As part of the conference team, I was responsible for co-leading several sessions, including the impact diabetes has on dating, a discussion about pregnancy, one about parenting, and a session on social media and the diabetes online community.  These discussions always serve to reignite my passion for connecting with other people who have diabetes, and talking about ways to improve our collective experiences.  (That, and they’re fun.)  More on these talks later, as I unpack suitcases and reclaim the parts of my brain that smash words together.

It’s a busy conference – lots of running around – and the breaks are brief and coffee/glucose-tab fueled.  There are so many people there that I want to talk to, and so many that I want to give huge “thank you” hugs to.  Running from session to session, with stop-overs at daycare to bring Birdy to the bathroom and then drop her back off with the other little kids, I felt like there wasn’t ever enough time to do or see it all.  I wanted to slow everything down, but the week rushed by at an incredible pace that left me hoping for ways to stretch hours into days.

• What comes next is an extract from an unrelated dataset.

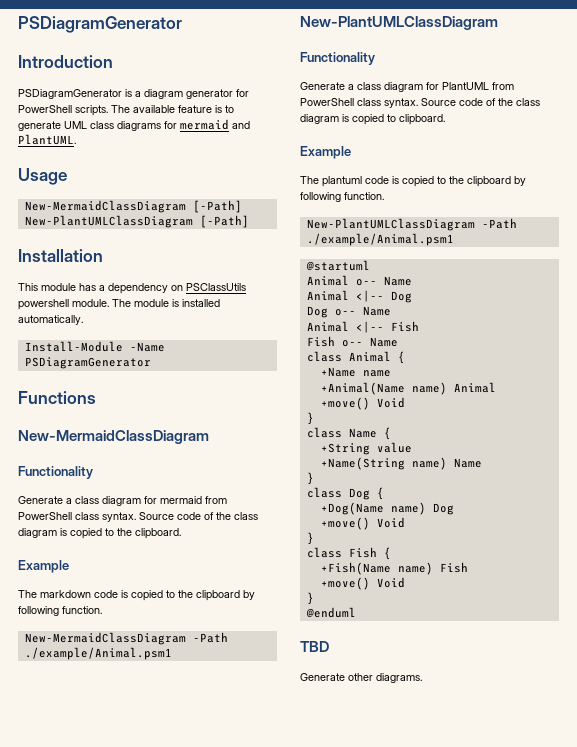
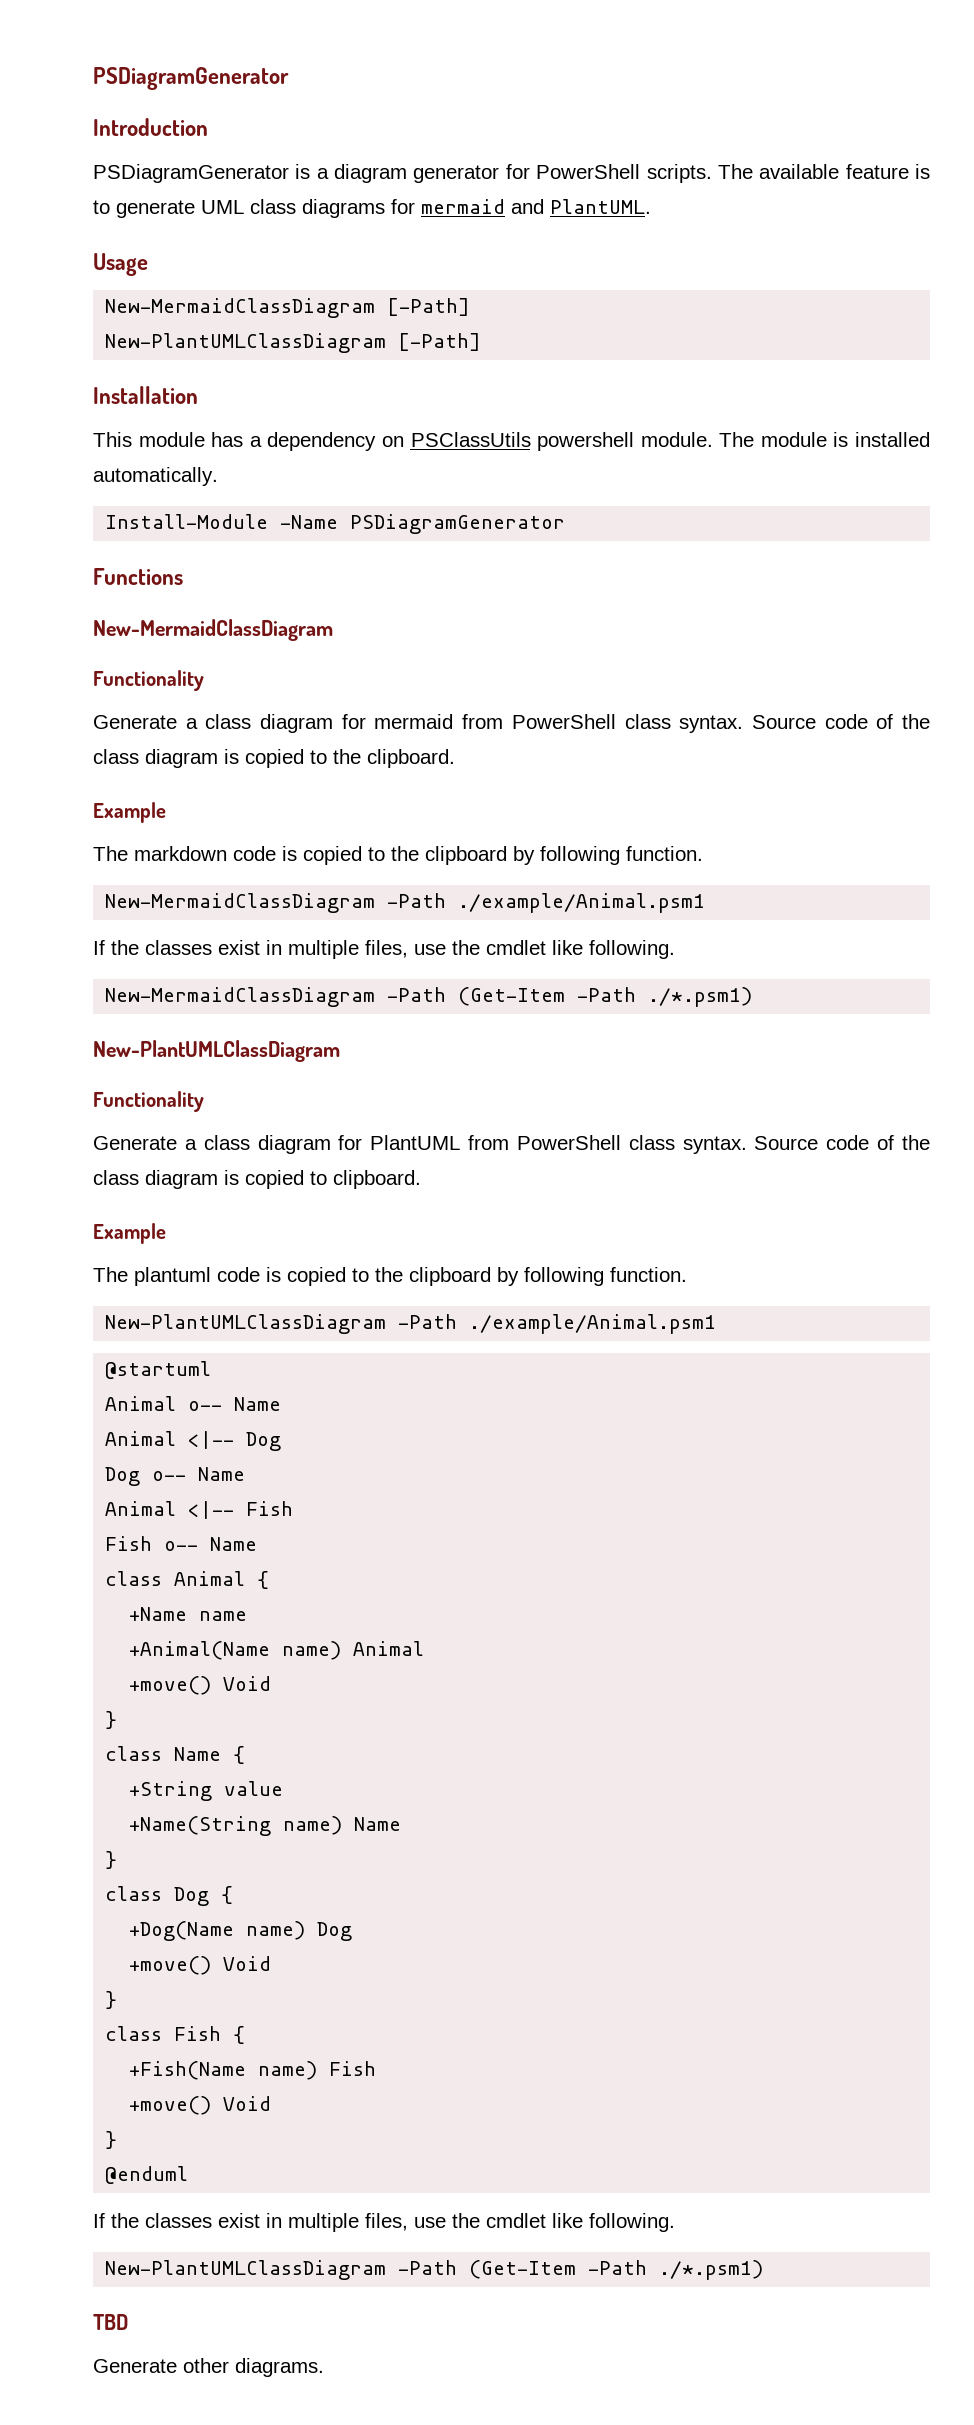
(172, 653) none -> [93,940,675,959] [105,987,753,1007] // If the classes exist in multiple files, use the cmdlet like following. // New-MermaidClassDiagram -Path (Get-Item -Path ./*.psm1)
(356, 612) none -> [93,2213,675,2232] [105,2260,764,2280] // If the classes exist in multiple files, use the cmdlet like following. // New-PlantUMLClassDiagram -Path (Get-Item -Path ./*.psm1)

It’s sometimes too much, trying to find words to describe how this conference has changed my life over the years.  I knew I wasn’t ever truly alone, but sometimes diabetes can capture you in a cage of isolation, making you feel like even small changes are too big to make.  But then you look around, right?  And you see the sea of green bracelets on the wrists of people whose pancreases are the same as yours, holding tight to family members with orange bracelets, and becomes more than diabetes.  It’s more than insulin.  It’s more than meters.

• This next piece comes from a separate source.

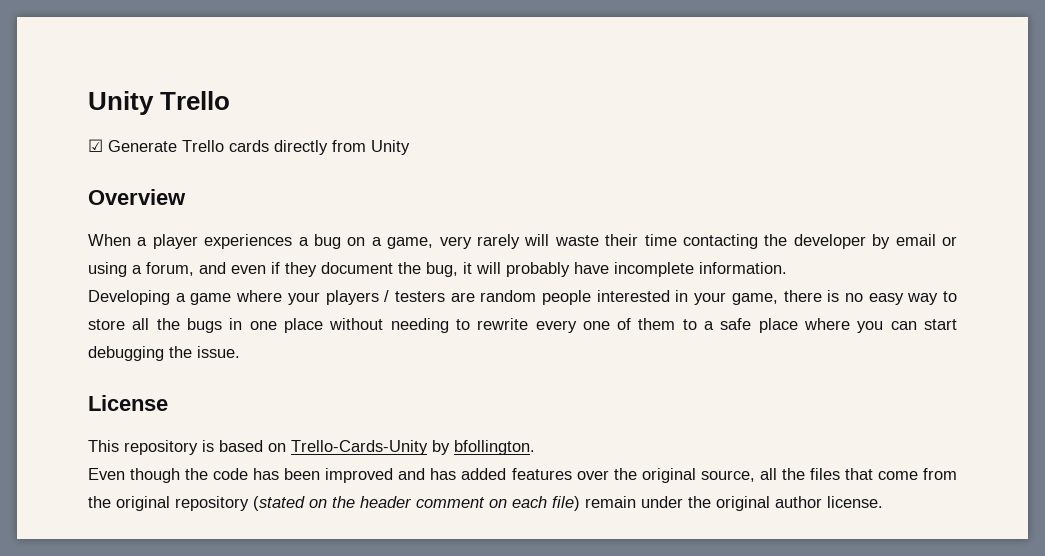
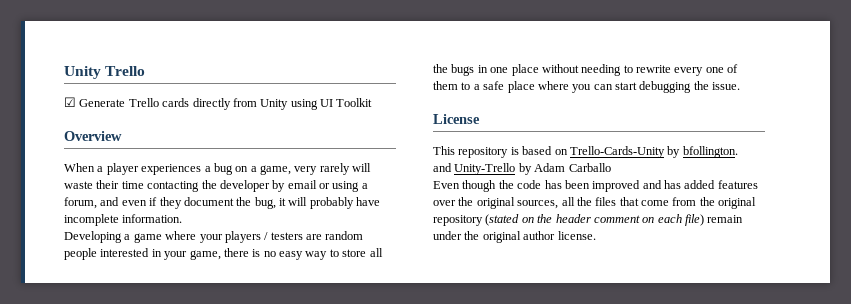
(410, 147) none -> [290,98,373,110] using UI Toolkit
(535, 447) none -> [433,163,611,175] // and Unity-Trello by Adam Carballo
[700,470,755,482] source, -> [517,200,559,209] sources,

On Thursday night, at the FFL banquet, Scott and I were honored with the Friends for Life award, recognizing our work on our respective blogs, and also in helping to bring the “adults with type 1” track to life for the conference.  That night, I couldn’t figure out what to say.  Even now, a few days later, I still don’t know, other than a “thank you” that doesn’t even begin to scratch the surface.  But I do know that those awards stand to recognize not just individuals, but what the DOC has done and changed over the last decade.  Every voice matters, and every story heals.  For me, sharing these stories has been part of the prescription for good health.  Being part of this community has improved the way I manage my diabetes, and I am forever grateful.

Our lives are all different, from those without diabetes, and even within our own diabetes community.  In a week at Friends for Life, we learn that our differences can be empowering.  And our sames can be uniting.

“Mawm, I wuv confwences,” Birdy told me, spinning the orange bracelet on her wrist.

I touched her orange one with my green one, and she smiled.  “Me too, love.  Me too.”